• _Requirement_
The entries below are to be reproduced exactly, with their pictures omitted.

• _Given records_
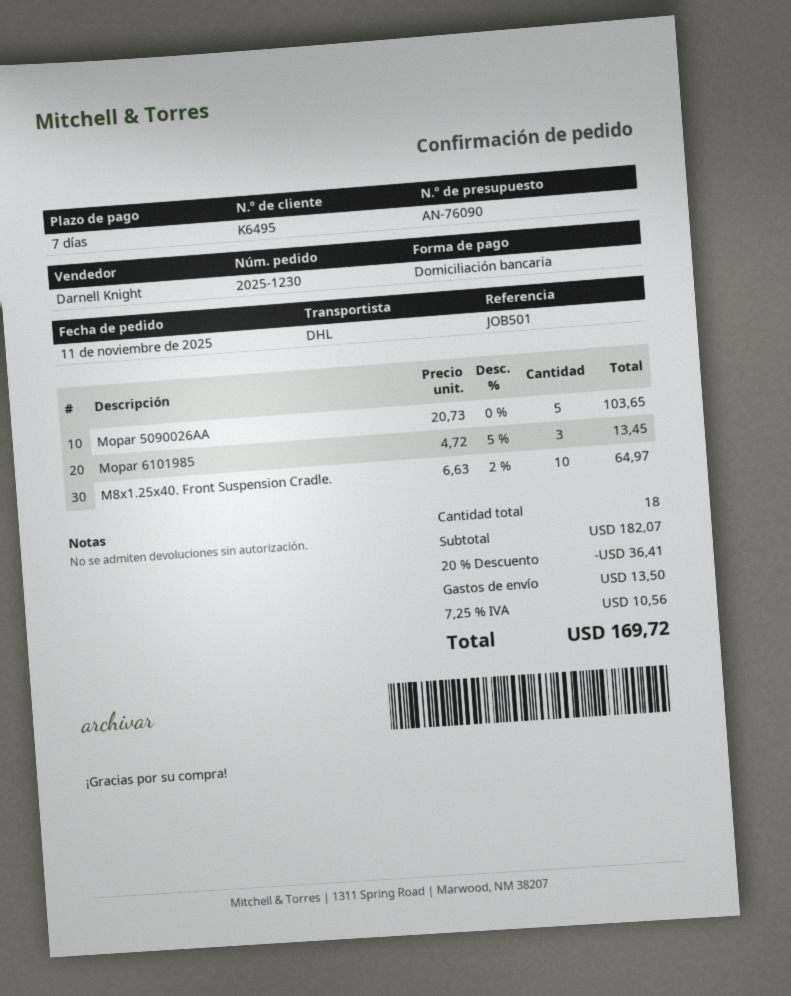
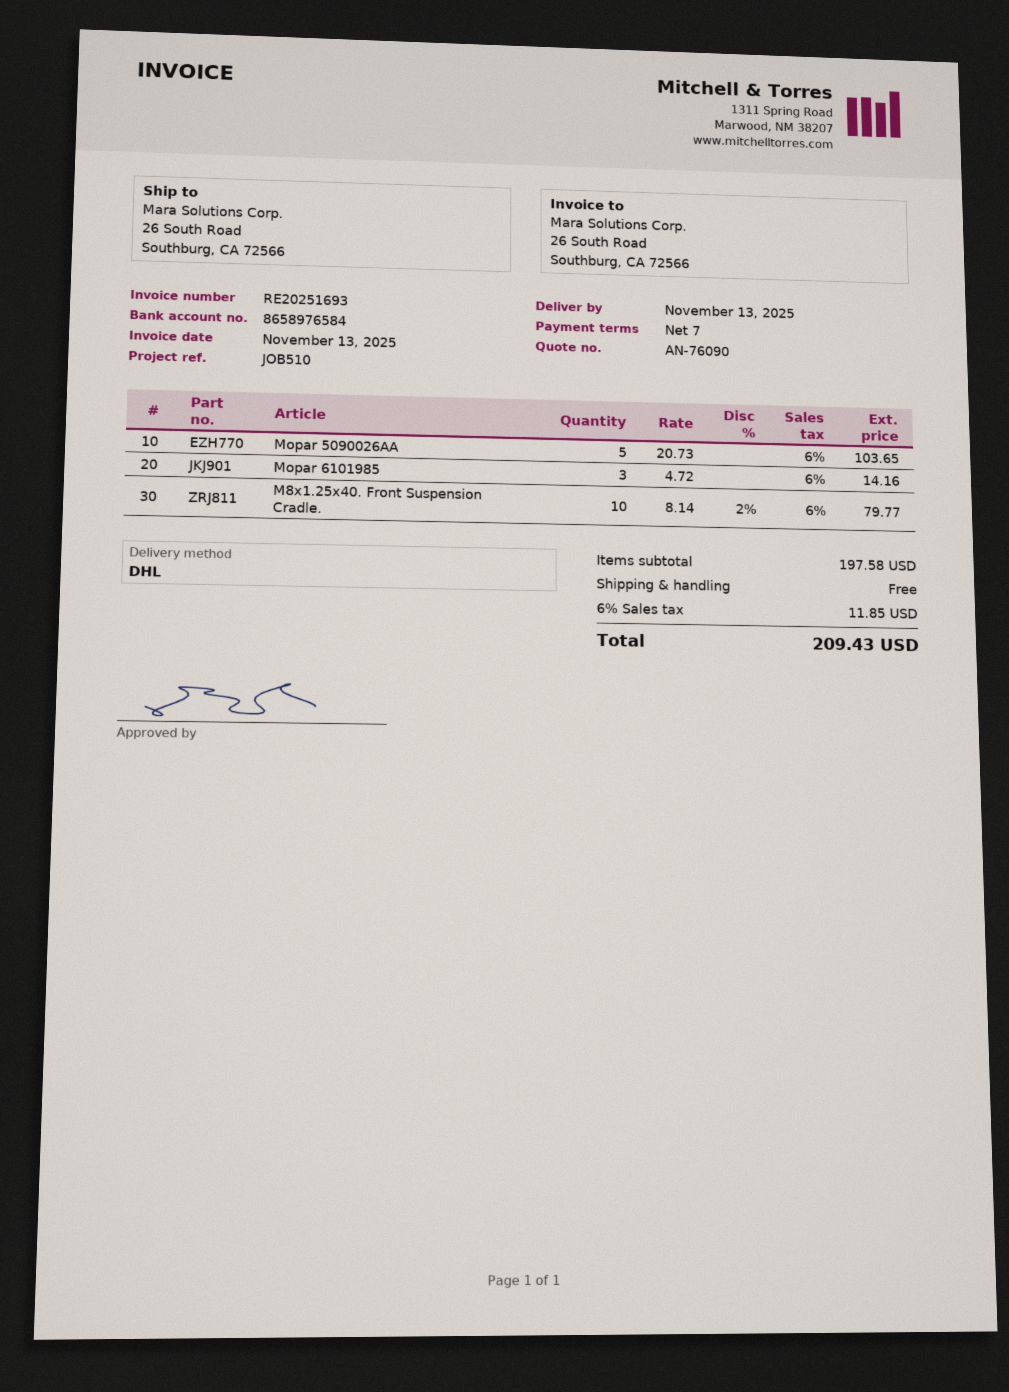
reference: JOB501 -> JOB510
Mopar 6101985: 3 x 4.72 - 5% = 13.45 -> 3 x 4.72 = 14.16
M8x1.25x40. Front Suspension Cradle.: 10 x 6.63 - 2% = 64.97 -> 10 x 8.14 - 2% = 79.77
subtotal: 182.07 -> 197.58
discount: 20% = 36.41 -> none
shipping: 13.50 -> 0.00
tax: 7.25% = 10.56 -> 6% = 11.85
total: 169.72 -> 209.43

• _Task result_
reference: JOB501 -> JOB510
Mopar 6101985: 3 x 4.72 - 5% = 13.45 -> 3 x 4.72 = 14.16
M8x1.25x40. Front Suspension Cradle.: 10 x 6.63 - 2% = 64.97 -> 10 x 8.14 - 2% = 79.77
subtotal: 182.07 -> 197.58
discount: 20% = 36.41 -> none
shipping: 13.50 -> 0.00
tax: 7.25% = 10.56 -> 6% = 11.85
total: 169.72 -> 209.43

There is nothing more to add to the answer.